Buoyed by the success in reducing the death rate due to heart attacks in rural areas, the state health department will soon launch the second phase of the ST-Elevation Myocardial Infarction (STEMI) heart attack programme that aims to ensure treatment in the golden hour.
The programme is designed in a hub-and-spoke model, wherein tertiary hospitals with catheterisation lab function as hubs, and taluk and district hospitals as spokes.
While in the first phase, 15 districts were covered with 45 spokes and three hub hospitals, in the second phase, the health department aims to cover another 15 districts with eight hubs (Dakshina Kannada, Udupi, Belagavi, Davangere, Shivamogga, Dharwad, Bagalkot, and Ballari) as cardiac cath lab centres connected to 41 spoke hospitals. The second phase is expected to be launched in February.
Pointing out that a heart care programme is the need of the hour in rural areas, Dr C N Manjunath, Sri Jayadeva Institute of Cardiovascular Sciences and Research which is the main hub hospital in phase one, said that STEMI had brought down the death rate significantly in the areas where it was implemented in the first phase.
“The incidents of heart disease among the rural and semi-urban population have increased drastically over the last few decades owing to the change in lifestyle. This change needs to be addressed and hence the programme is significant. The risk of death increases by 7% for every 30-minute delay. The survival rate is high when treated within three hours,” he explained.

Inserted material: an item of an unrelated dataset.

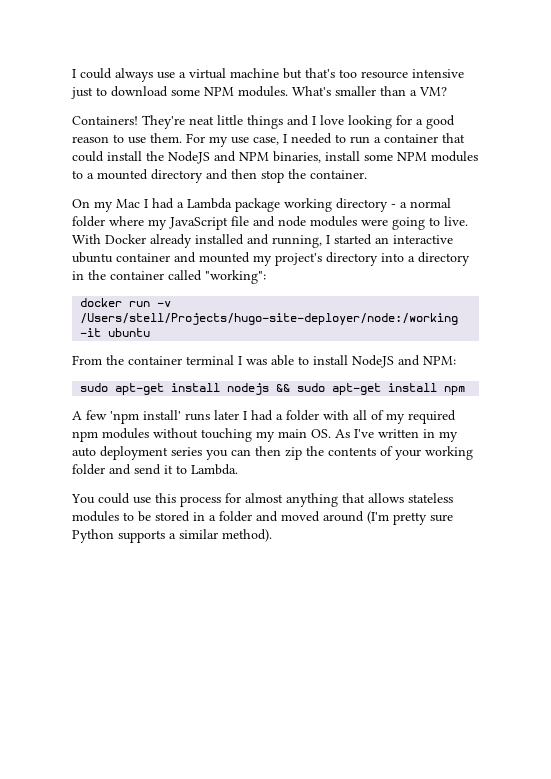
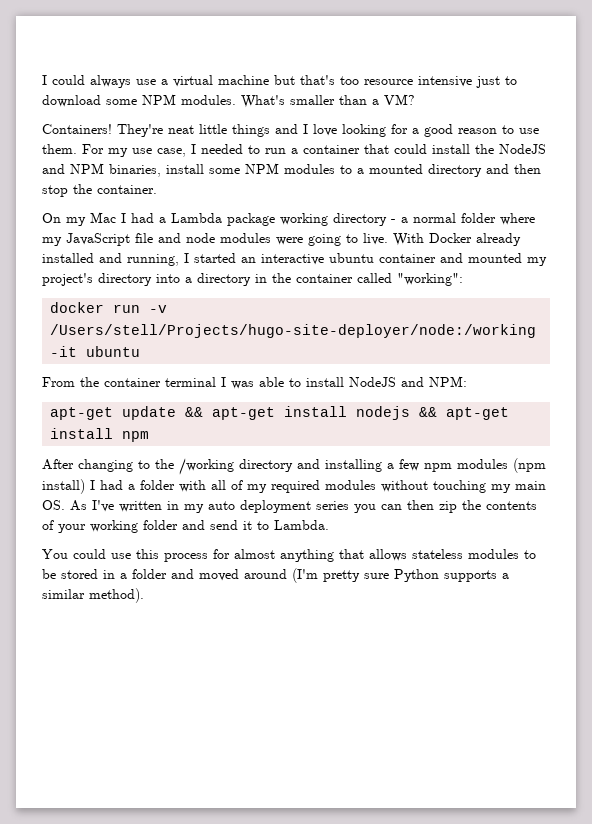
[80,383,109,392] sudo -> [50,406,204,420] apt-get update &&
[297,383,326,392] sudo -> (438, 412) none
[72,410,239,424] A few 'npm install' runs later -> [42,458,546,475] [42,479,85,494] After changing to the /working directory and installing a few npm modules (npm install)
[72,431,98,442] npm -> (320, 486) none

To ensure the doctors can buy time to refer critical patients to tertiary care centres, the programme includes the administration of clot-dissolving medicines. In the first phase, the government had procured only Streptokinase and this will be replaced with Tenecteplase in phase two.
“There were concerns that Streptokinase is tough to administer. Also, Tenecteplase is said to be more effective. Hence, we have decided to include Tenecteplase in phase two,” said Randeep D, Commissioner, Department of Health and Family Welfare.
“Once a clot-dissolving drug is administered, the doctors get 24 hours to start other treatment. In that time, the patients can be stabilised and moved to tertiary care centres,” Dr Manjunath added.
In the second phase, the department will also procure Automated External Defibrillator (AED) devices to be placed in public places, such as bus stations, railway stations, airports, court complexes, and government offices.
Phase one was launched in March 2023, and so far 1.01 lakh patients from the rural areas have been screened. A total of 1.04 lakh ECGs were performed and 1,704 patients were confirmed to have had a heart attack. Close to 6,155 of them were diagnosed with various heart diseases.
According to an estimate, in Karnataka, close to 96,150 patients are affected by severe heart attacks (STEMI) causing sudden deaths every year.